___ Given data ___

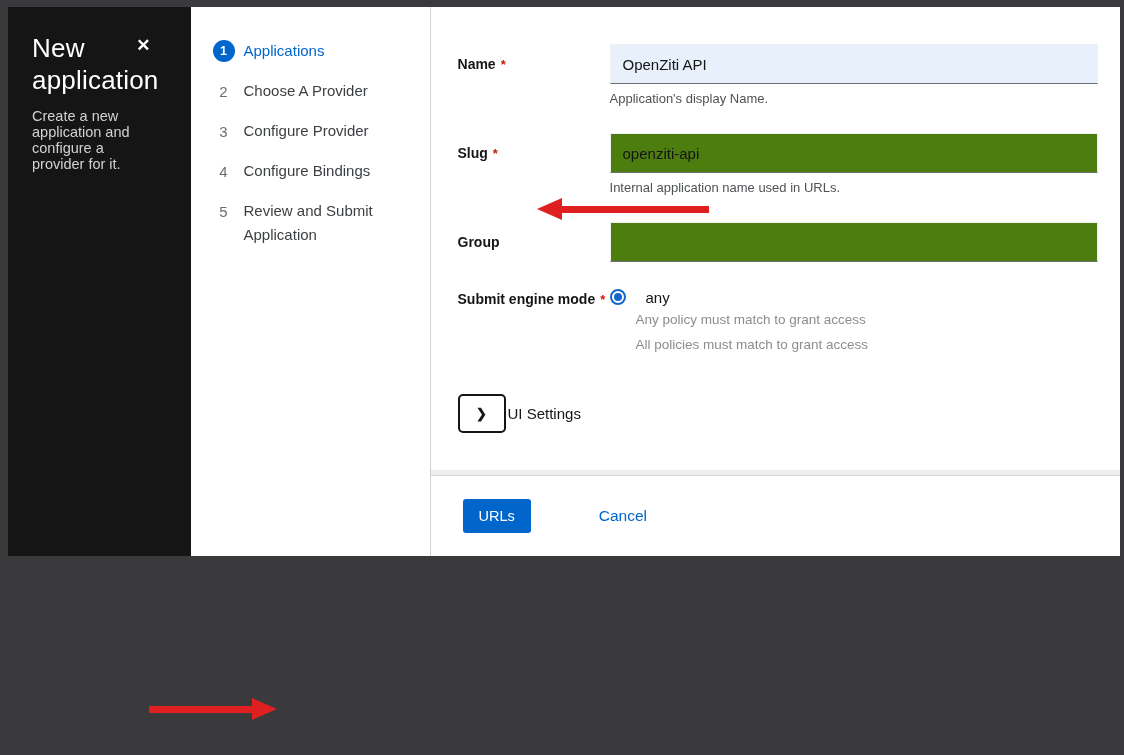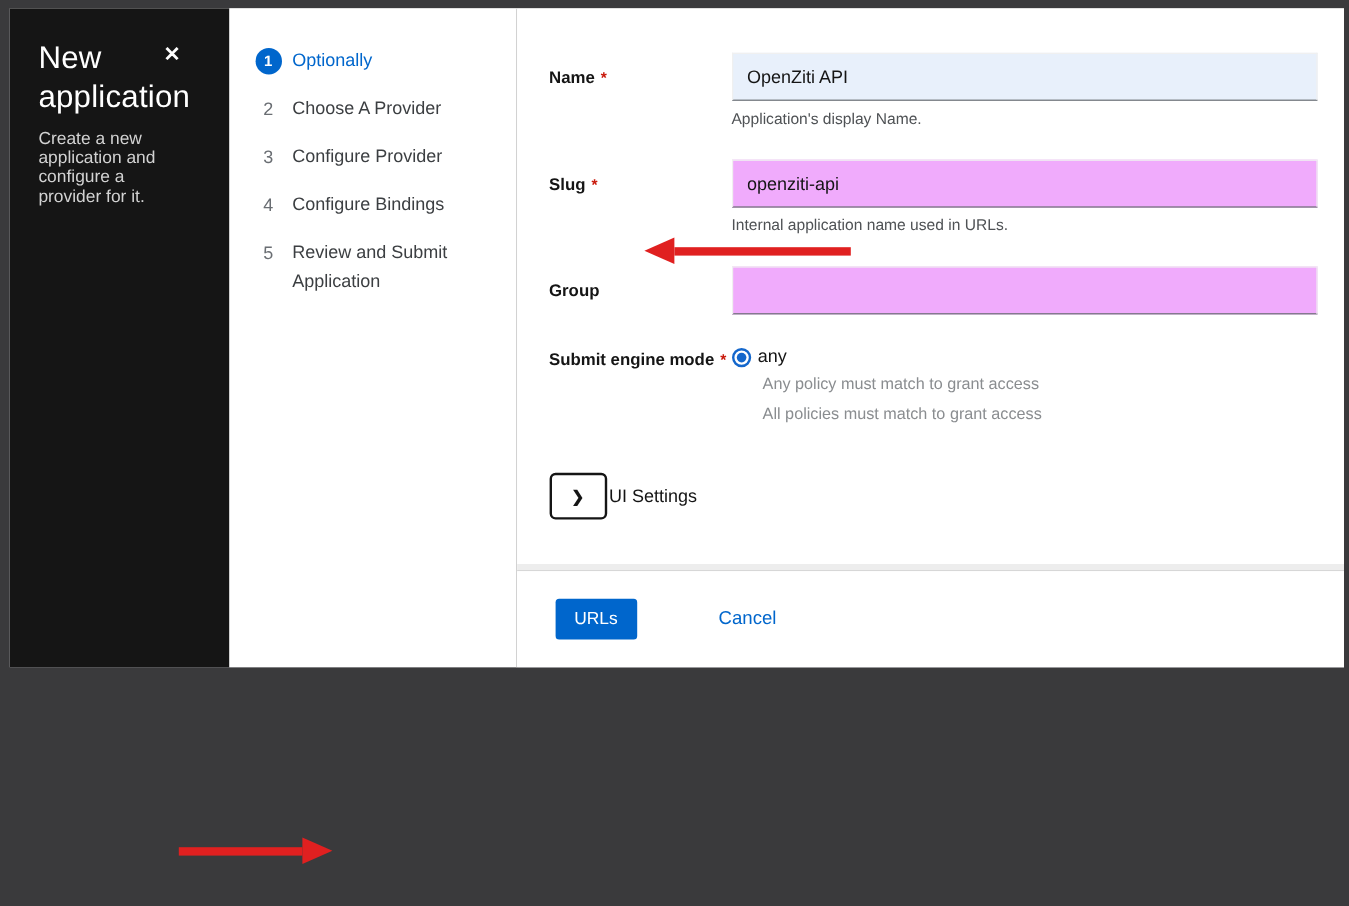--- a/index.html
+++ b/index.html
@@ -134,7 +134,7 @@
     <nav class="wizard-nav">
       <div class="step active">
         <span class="step-num">1</span>
-        <span class="step-label">Optionally</span>
+        <span class="step-label">Applications</span>
       </div>
       <div class="step">
         <span class="step-num">2</span>

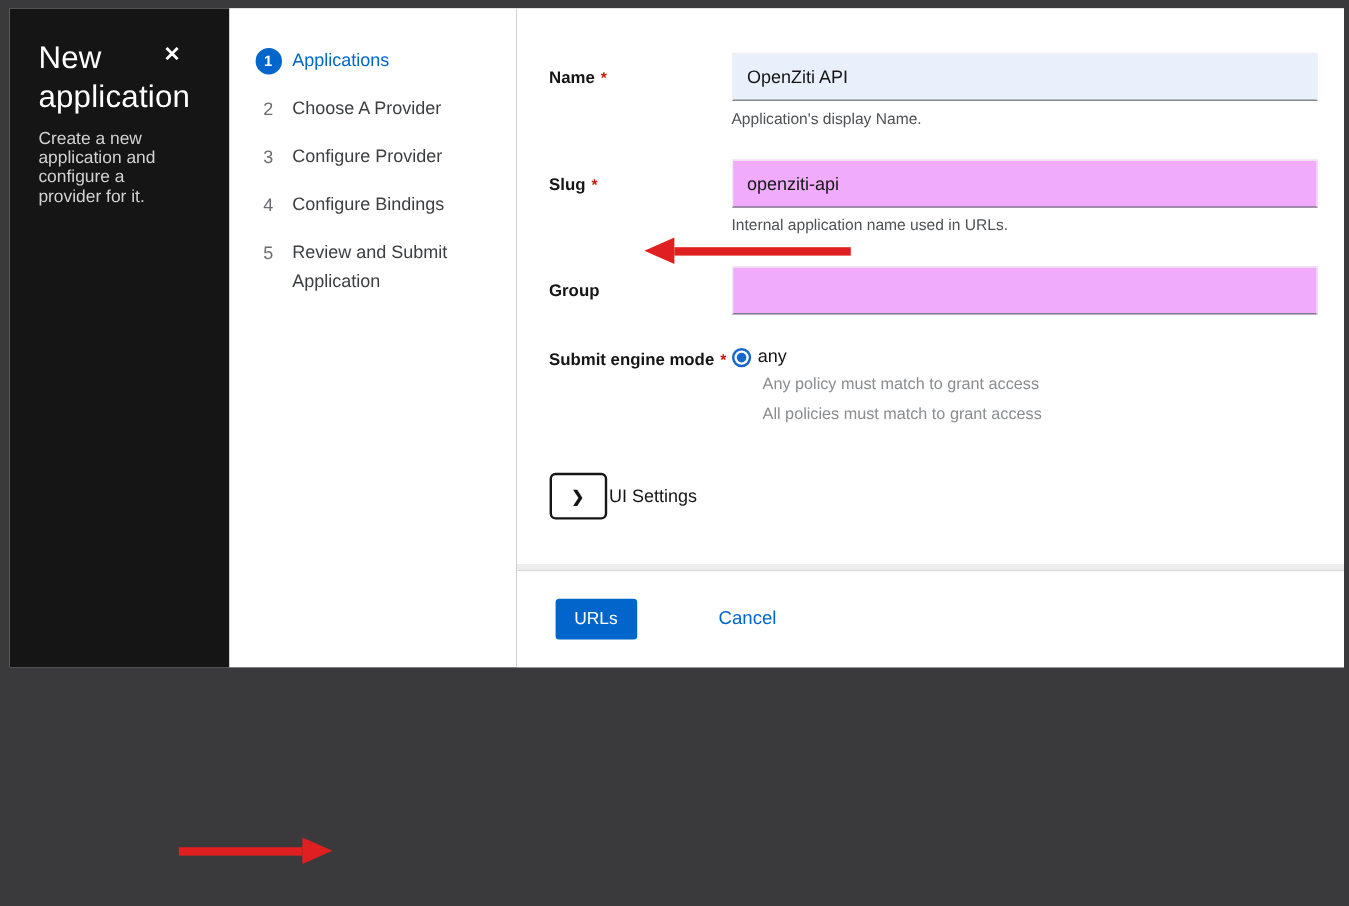--- a/index.html
+++ b/index.html
@@ -70,7 +70,7 @@
   .text-input {
     width:100%; height:40px;
     border:1px solid #f0f0f0; border-bottom:1px solid #6a6e73;
-    background:#f0abfc; font-family:inherit; font-size:15px; color:#151515;
+    background:#4d7c0f; font-family:inherit; font-size:15px; color:#151515;
     padding:0 12px; outline:none;
   }
   .text-input.highlight { background:var(--highlight, #e8f0fb); }

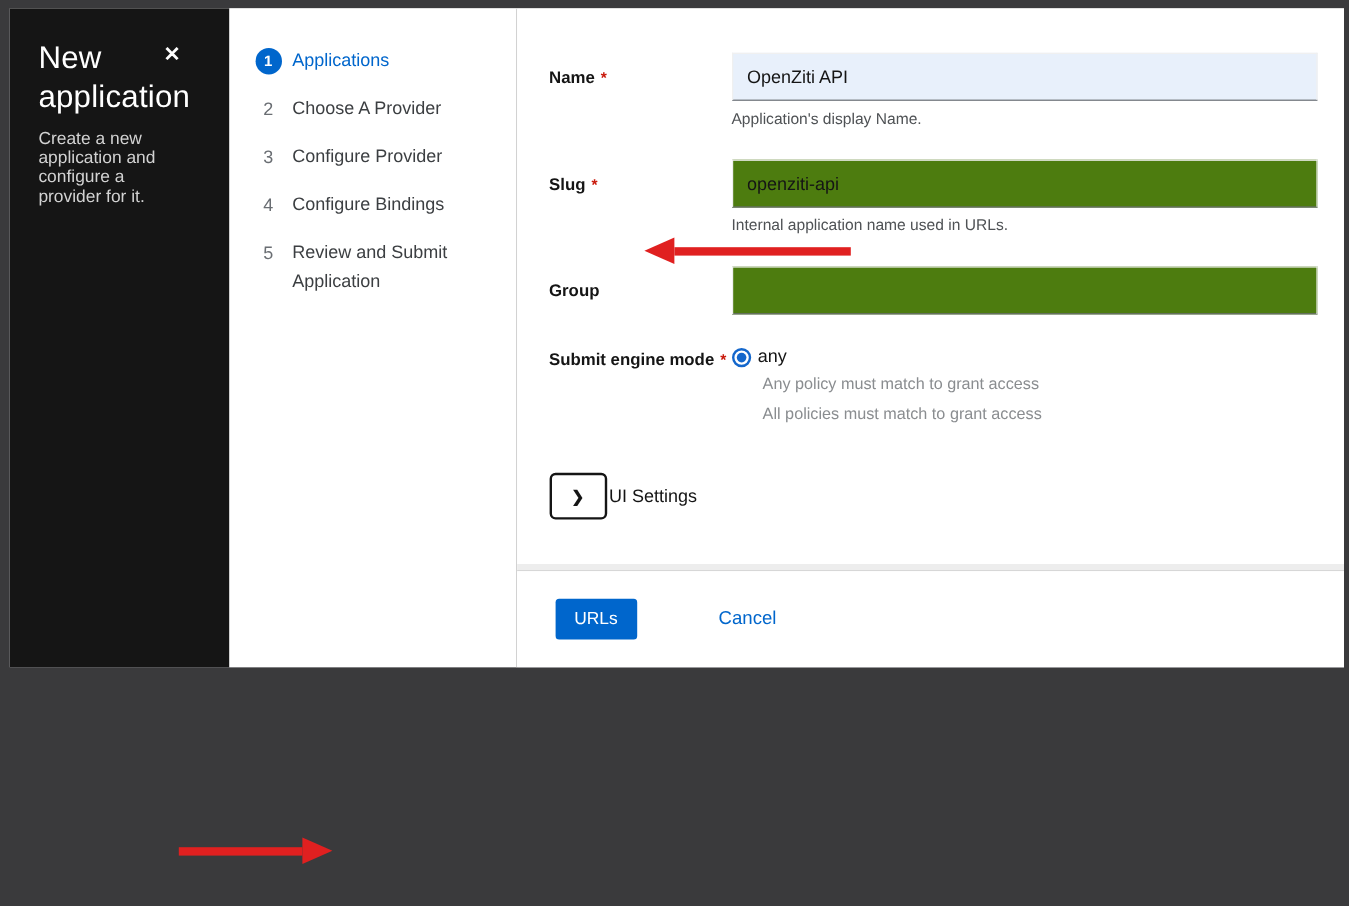--- a/index.html
+++ b/index.html
@@ -77,7 +77,7 @@
   .help { font-size:13px; color:#4f5255; margin-top:7px; }
 
   
-  .radio-opt { display:flex; align-items:flex-end; gap:6px; cursor:pointer; }
+  .radio-opt { display:flex; align-items:flex-start; gap:20px; cursor:pointer; }
   .radio-circle {
     width:16px; height:16px; flex:0 0 16px;
     border:2px solid #8d9095; border-radius:50%; background:#fff; position:relative;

___

Work to complete: From the first line to the last, print the records exactly; leave out the pictures.

Problem solution:
--- a/index.html
+++ b/index.html
@@ -134,7 +134,7 @@
     <nav class="wizard-nav">
       <div class="step active">
         <span class="step-num">1</span>
-        <span class="step-label">Optionally</span>
+        <span class="step-label">Applications</span>
       </div>
       <div class="step">
         <span class="step-num">2</span>

--- a/index.html
+++ b/index.html
@@ -70,7 +70,7 @@
   .text-input {
     width:100%; height:40px;
     border:1px solid #f0f0f0; border-bottom:1px solid #6a6e73;
-    background:#f0abfc; font-family:inherit; font-size:15px; color:#151515;
+    background:#4d7c0f; font-family:inherit; font-size:15px; color:#151515;
     padding:0 12px; outline:none;
   }
   .text-input.highlight { background:var(--highlight, #e8f0fb); }

--- a/index.html
+++ b/index.html
@@ -77,7 +77,7 @@
   .help { font-size:13px; color:#4f5255; margin-top:7px; }
 
   
-  .radio-opt { display:flex; align-items:flex-end; gap:6px; cursor:pointer; }
+  .radio-opt { display:flex; align-items:flex-start; gap:20px; cursor:pointer; }
   .radio-circle {
     width:16px; height:16px; flex:0 0 16px;
     border:2px solid #8d9095; border-radius:50%; background:#fff; position:relative;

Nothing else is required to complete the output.